Hi @kmegalokonomos, can you please share your pipeline configuration here?

Hello @dakshvar22,

This is one of the pipelines, but to tell you the truth I have tried all sort of variations to try and identify where the problem is:

pipeline:

  • name: SpacyNLP model: el_core_news_lg case_sensitive: false
  • name: SpacyTokenizer token_pattern: (?u)\b\w+\b
  • name: LexicalSyntacticFeaturizer token_pattern: (?u)\b\w+\b
  • name: CountVectorsFeaturizer
  • name: CountVectorsFeaturizer analyzer: char_wb min_ngram: 5 max_ngram: 8
  • name: DIETClassifier epochs: 100
  • name: EntitySynonymMapper
  • name: ResponseSelector retrieval_intent: faq epochs: 100
  • name: ResponseSelector retrieval_intent: chitchat epochs: 100
  • name: FallbackClassifier threshold: 0.4 ambiguity_threshold: 0.1

All the best, Konstantinos

Hey Konstantinos,

I’m running into the same issue, did you find out the problem?

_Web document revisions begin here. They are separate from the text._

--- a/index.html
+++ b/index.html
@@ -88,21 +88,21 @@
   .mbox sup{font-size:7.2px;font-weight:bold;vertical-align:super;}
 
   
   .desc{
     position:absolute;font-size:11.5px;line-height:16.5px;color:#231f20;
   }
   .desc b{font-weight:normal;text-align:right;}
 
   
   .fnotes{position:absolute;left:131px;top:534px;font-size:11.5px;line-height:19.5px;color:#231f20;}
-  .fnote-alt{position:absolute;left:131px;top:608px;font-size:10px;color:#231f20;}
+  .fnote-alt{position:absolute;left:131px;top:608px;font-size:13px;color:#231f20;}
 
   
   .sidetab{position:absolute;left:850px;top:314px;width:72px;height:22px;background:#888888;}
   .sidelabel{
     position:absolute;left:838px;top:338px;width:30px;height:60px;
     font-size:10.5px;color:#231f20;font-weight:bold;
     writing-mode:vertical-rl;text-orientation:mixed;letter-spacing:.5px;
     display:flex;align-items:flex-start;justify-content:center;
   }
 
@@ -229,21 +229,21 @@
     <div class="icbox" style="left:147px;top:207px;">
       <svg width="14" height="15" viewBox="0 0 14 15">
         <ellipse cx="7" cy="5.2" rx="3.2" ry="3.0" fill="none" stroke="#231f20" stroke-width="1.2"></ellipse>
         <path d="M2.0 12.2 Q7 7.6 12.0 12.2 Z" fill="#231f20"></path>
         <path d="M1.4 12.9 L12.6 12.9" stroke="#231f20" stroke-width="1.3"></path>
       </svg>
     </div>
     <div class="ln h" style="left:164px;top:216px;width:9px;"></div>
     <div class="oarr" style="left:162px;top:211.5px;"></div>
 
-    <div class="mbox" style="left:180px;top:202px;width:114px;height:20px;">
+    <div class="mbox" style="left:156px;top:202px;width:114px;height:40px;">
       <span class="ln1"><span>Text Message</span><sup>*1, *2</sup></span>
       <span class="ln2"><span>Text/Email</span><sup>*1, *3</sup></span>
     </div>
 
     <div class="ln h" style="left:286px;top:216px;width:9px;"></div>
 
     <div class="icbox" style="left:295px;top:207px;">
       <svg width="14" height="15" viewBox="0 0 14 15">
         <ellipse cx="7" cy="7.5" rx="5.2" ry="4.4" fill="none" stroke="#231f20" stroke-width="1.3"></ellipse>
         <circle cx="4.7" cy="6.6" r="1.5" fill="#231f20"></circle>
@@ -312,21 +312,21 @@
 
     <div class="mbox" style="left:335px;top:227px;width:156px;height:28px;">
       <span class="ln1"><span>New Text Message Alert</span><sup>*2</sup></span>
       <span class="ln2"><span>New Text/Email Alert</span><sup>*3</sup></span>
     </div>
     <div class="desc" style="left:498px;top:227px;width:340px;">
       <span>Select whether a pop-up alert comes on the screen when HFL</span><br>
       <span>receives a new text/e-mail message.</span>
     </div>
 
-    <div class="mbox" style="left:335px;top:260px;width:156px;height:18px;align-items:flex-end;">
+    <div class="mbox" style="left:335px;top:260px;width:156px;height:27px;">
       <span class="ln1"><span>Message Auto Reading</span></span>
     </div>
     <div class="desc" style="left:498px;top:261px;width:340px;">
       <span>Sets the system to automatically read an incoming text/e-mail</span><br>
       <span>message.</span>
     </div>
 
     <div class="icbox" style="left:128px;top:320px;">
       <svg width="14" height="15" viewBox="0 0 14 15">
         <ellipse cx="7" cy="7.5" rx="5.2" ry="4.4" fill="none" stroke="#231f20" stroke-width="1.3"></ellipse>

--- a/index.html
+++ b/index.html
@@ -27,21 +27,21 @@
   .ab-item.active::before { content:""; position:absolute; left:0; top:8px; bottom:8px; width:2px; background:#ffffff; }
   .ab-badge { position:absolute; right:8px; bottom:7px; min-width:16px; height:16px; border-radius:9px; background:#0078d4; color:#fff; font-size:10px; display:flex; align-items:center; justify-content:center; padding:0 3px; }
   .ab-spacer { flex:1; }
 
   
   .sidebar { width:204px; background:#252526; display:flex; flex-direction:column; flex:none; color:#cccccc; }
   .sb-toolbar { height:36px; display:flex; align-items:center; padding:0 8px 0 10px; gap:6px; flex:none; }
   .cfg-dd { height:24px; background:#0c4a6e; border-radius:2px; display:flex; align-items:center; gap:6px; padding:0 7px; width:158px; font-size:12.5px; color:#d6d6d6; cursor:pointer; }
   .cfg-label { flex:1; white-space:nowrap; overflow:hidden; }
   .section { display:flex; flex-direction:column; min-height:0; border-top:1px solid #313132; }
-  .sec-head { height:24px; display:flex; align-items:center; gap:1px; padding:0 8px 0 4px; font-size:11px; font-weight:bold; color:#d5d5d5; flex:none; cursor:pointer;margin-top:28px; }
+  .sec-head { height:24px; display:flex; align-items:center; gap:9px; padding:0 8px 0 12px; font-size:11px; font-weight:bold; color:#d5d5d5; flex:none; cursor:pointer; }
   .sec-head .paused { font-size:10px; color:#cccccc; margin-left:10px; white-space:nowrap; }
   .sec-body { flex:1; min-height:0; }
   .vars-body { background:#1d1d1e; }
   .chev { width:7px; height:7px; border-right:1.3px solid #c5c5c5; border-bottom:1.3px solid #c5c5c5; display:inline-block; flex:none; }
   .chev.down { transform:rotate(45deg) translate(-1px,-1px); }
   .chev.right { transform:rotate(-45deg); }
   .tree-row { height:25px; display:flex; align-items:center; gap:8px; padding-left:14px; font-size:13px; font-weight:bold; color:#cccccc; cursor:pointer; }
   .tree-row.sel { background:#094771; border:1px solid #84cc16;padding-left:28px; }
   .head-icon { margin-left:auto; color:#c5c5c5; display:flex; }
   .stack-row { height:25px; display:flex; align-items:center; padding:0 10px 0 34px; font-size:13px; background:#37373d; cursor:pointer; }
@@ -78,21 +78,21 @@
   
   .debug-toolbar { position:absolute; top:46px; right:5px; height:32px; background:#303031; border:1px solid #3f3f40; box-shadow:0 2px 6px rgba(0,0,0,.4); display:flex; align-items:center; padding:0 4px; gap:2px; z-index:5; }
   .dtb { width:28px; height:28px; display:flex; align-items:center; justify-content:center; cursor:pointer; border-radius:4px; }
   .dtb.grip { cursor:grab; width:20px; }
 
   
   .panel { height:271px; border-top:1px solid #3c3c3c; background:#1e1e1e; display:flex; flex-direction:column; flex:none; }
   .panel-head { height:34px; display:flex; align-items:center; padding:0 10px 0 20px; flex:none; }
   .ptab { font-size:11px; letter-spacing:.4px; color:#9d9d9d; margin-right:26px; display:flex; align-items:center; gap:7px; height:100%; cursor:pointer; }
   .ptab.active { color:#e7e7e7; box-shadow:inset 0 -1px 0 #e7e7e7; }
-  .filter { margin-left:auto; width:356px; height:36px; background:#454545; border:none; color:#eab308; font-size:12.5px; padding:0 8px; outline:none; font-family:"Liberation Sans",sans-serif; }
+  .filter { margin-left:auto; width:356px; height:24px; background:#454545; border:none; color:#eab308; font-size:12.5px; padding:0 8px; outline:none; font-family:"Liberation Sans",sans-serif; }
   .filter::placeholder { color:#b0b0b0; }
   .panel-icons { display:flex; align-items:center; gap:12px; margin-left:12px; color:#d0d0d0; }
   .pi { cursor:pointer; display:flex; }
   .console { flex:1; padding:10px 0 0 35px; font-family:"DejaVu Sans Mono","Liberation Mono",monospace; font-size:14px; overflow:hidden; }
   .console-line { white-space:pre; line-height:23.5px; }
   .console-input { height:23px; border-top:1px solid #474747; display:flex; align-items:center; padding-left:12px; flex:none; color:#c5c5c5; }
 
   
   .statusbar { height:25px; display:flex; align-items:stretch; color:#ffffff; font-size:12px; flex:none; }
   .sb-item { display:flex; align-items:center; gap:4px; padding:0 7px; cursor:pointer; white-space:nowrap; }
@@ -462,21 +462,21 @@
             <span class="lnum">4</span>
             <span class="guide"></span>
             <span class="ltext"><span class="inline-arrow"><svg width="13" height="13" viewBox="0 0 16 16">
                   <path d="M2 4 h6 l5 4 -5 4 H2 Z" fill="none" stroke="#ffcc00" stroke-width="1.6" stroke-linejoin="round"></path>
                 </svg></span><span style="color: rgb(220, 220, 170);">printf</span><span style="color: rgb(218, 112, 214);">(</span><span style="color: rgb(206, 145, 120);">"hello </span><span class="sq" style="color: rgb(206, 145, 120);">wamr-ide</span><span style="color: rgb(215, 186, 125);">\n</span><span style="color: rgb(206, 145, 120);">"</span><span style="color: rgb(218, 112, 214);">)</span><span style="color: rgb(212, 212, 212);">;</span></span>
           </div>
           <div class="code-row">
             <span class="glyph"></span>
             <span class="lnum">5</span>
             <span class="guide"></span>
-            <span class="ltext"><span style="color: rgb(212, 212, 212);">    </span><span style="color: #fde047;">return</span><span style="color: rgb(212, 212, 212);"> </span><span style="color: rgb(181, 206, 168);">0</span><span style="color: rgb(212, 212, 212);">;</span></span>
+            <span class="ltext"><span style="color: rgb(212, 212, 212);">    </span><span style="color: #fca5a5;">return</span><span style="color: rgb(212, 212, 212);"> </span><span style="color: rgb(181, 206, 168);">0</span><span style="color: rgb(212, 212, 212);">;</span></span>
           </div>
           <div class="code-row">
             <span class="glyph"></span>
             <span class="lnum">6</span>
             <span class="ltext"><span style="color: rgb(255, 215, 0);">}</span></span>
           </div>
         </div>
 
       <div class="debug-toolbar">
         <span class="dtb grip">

In my case, I have two retrieval intents (faq and chitchat) like you, and when I provide a random input even with arabic letters Rasa NLU returns a very good confidence (eg: 0.99…) which is incorrect because I don’t have an intent with arabic letters.

Thanks!

Hello Yasmin, no unfortunately I didn’t find out why this was happening. It still is happening. However I created an out_of_scope intent and entered an out of vocabulary token “OOV” that now classifies this stuff under the new intent.

All the best, Konstantinos

Hey Konstantinos,

Thank you for your reply.

Maybe some hyperparameters tuning could be a good solution. Also, I found this post which could be helpful: NLU classifies unseen utterances to a random intent with too high confidence

Yep, saw this as well, interesting!